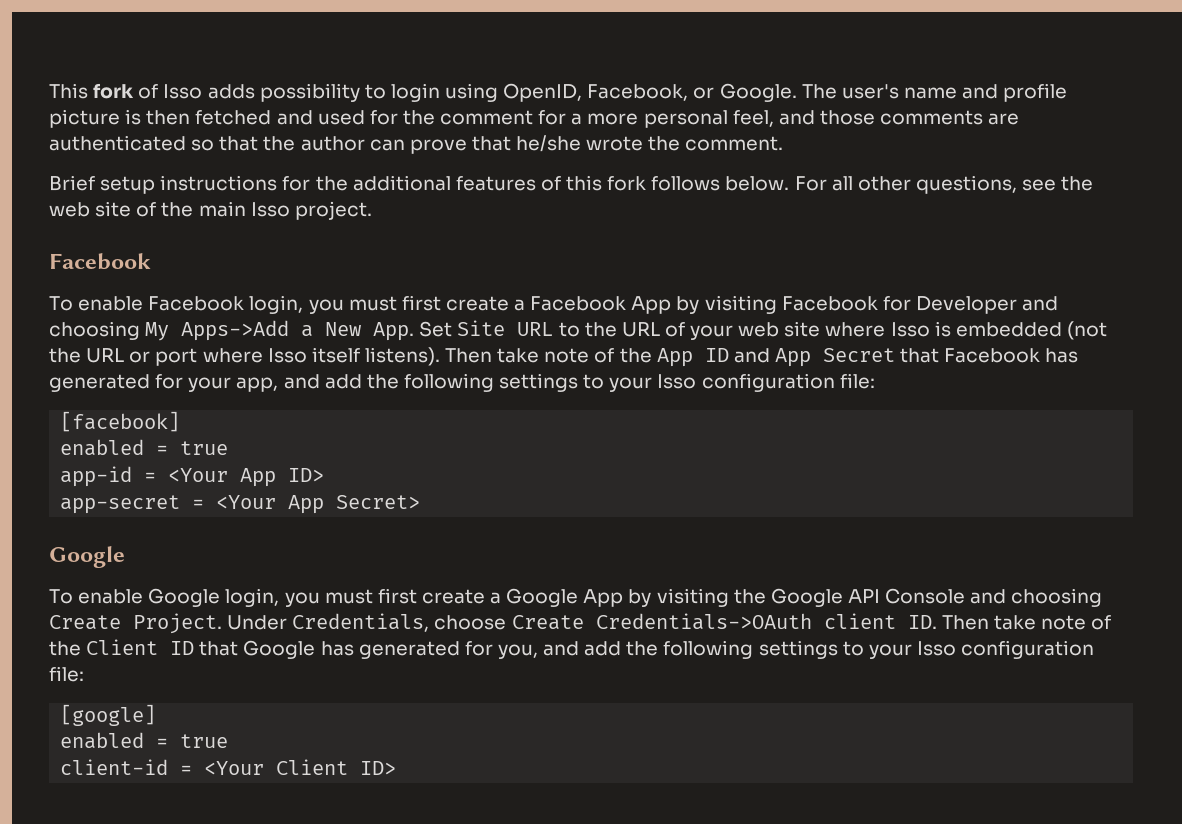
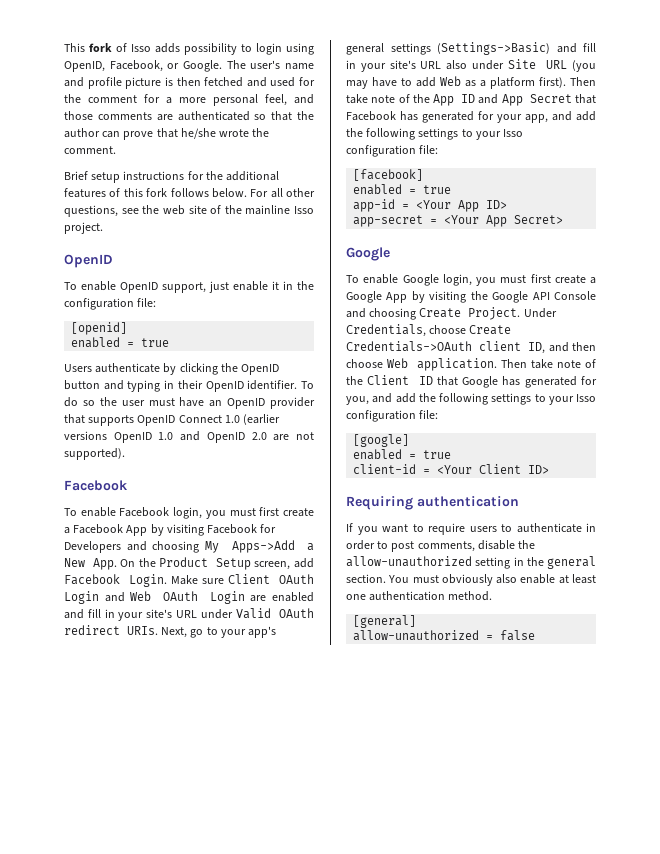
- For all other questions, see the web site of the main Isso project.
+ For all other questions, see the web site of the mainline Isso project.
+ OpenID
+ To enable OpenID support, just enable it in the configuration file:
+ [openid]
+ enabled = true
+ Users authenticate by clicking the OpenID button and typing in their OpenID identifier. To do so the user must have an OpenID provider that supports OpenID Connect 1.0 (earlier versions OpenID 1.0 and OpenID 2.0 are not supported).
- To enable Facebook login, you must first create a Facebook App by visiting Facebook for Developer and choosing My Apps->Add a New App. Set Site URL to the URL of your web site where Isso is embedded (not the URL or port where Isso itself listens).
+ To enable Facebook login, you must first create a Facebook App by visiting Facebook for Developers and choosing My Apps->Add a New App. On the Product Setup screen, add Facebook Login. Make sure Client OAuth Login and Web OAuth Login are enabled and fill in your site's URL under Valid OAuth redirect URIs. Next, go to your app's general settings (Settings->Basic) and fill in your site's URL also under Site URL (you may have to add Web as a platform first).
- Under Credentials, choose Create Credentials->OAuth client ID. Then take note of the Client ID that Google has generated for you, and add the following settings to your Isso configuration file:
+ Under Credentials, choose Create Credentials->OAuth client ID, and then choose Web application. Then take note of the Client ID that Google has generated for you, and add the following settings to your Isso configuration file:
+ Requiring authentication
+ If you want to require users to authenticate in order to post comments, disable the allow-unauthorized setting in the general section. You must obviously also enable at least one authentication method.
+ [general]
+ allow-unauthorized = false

::::::::

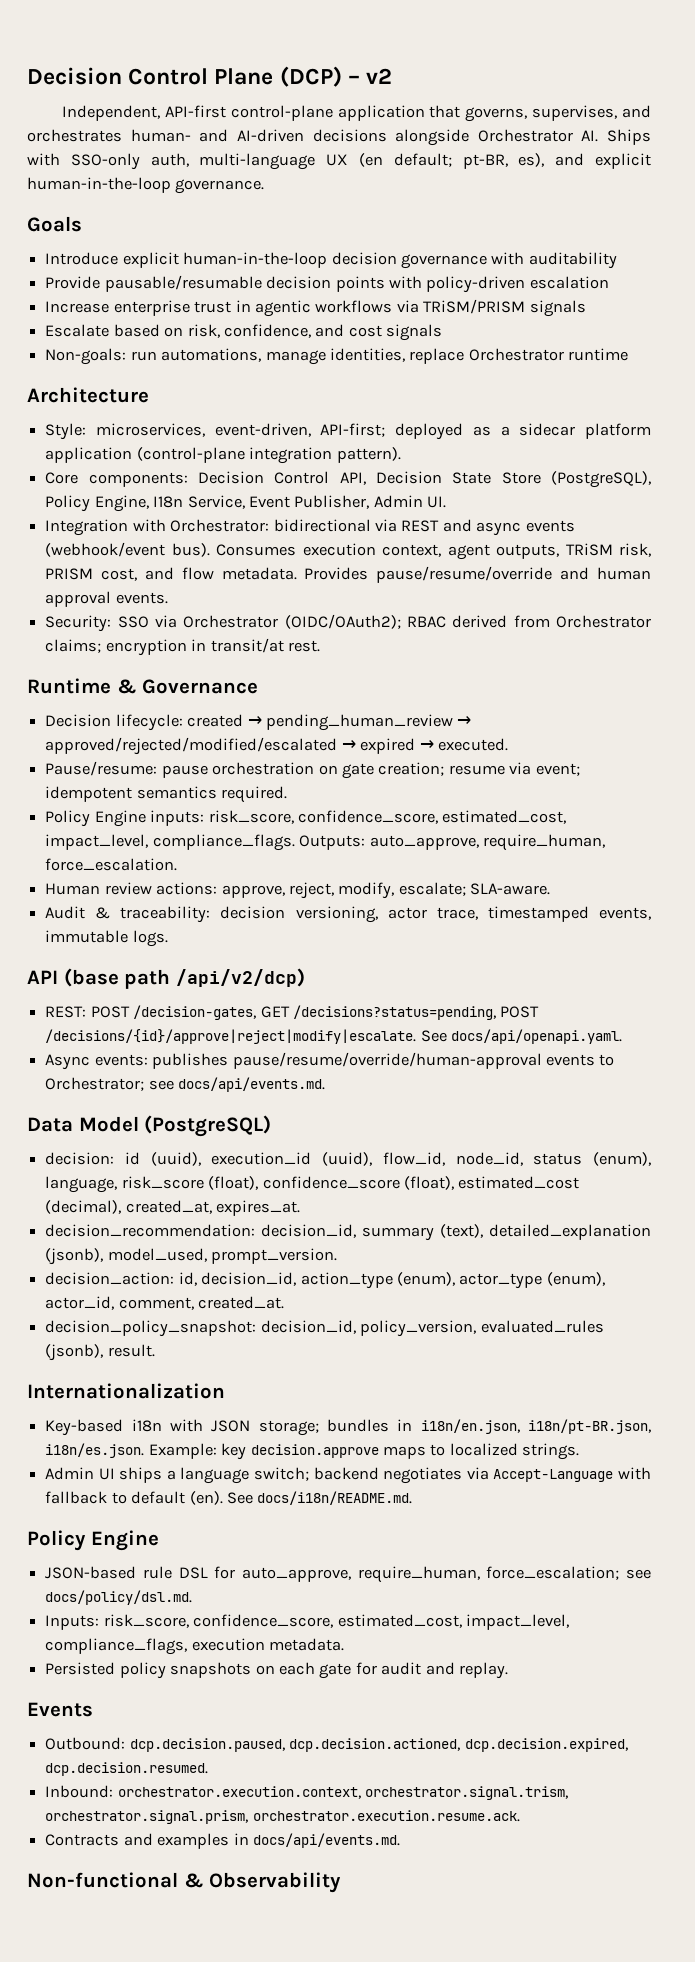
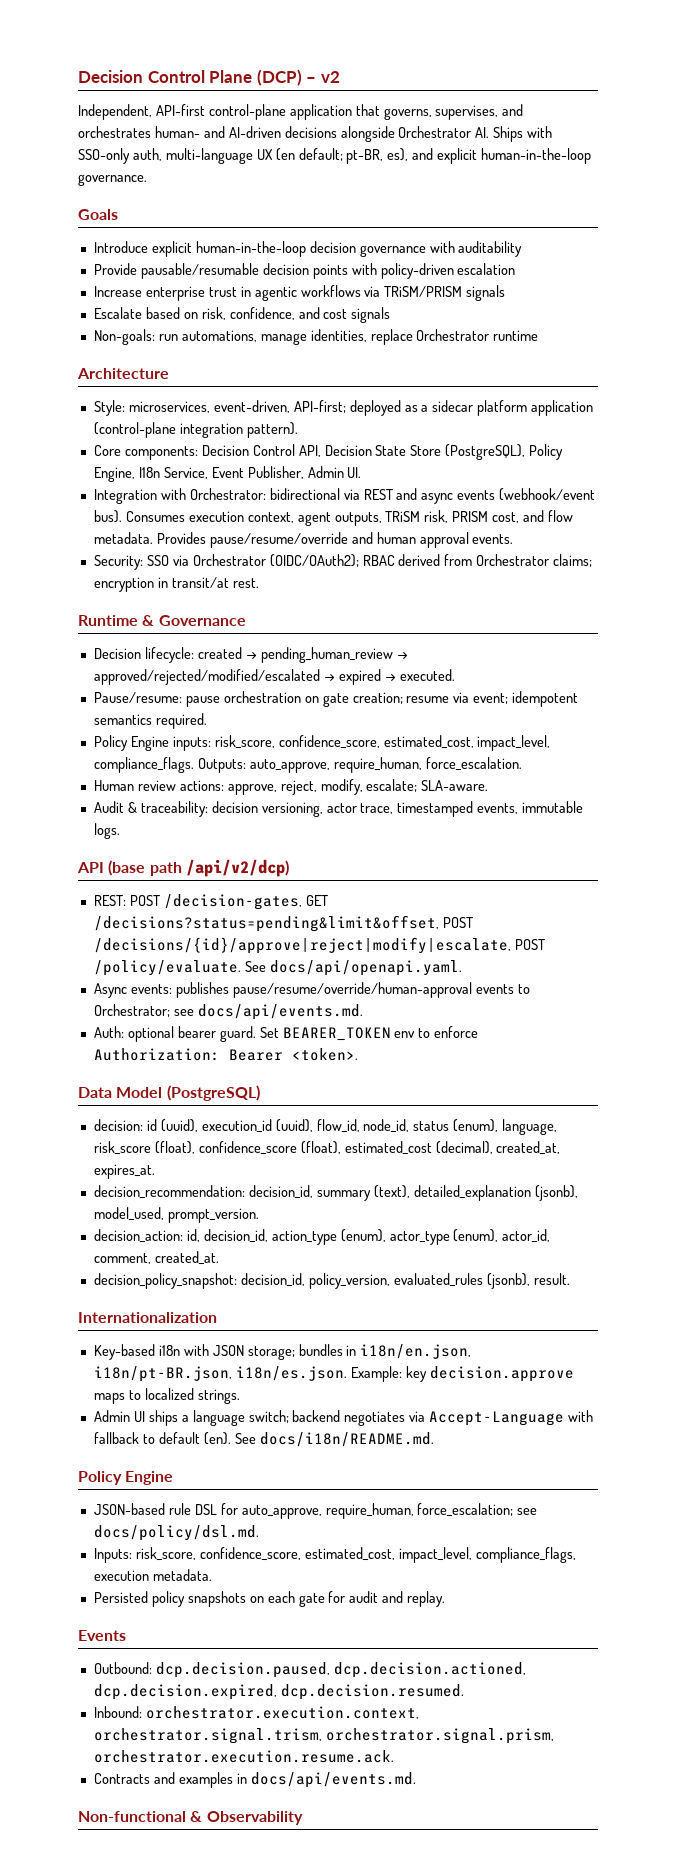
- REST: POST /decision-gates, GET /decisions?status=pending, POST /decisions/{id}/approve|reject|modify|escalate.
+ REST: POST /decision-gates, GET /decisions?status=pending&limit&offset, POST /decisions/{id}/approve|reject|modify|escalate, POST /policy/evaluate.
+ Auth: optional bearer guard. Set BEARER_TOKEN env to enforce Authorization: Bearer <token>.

::::::::

◆ **Problem**
Across all the entries, how many lines hold the string "that"? Only the number is needed.

◆ **Worked solution**
3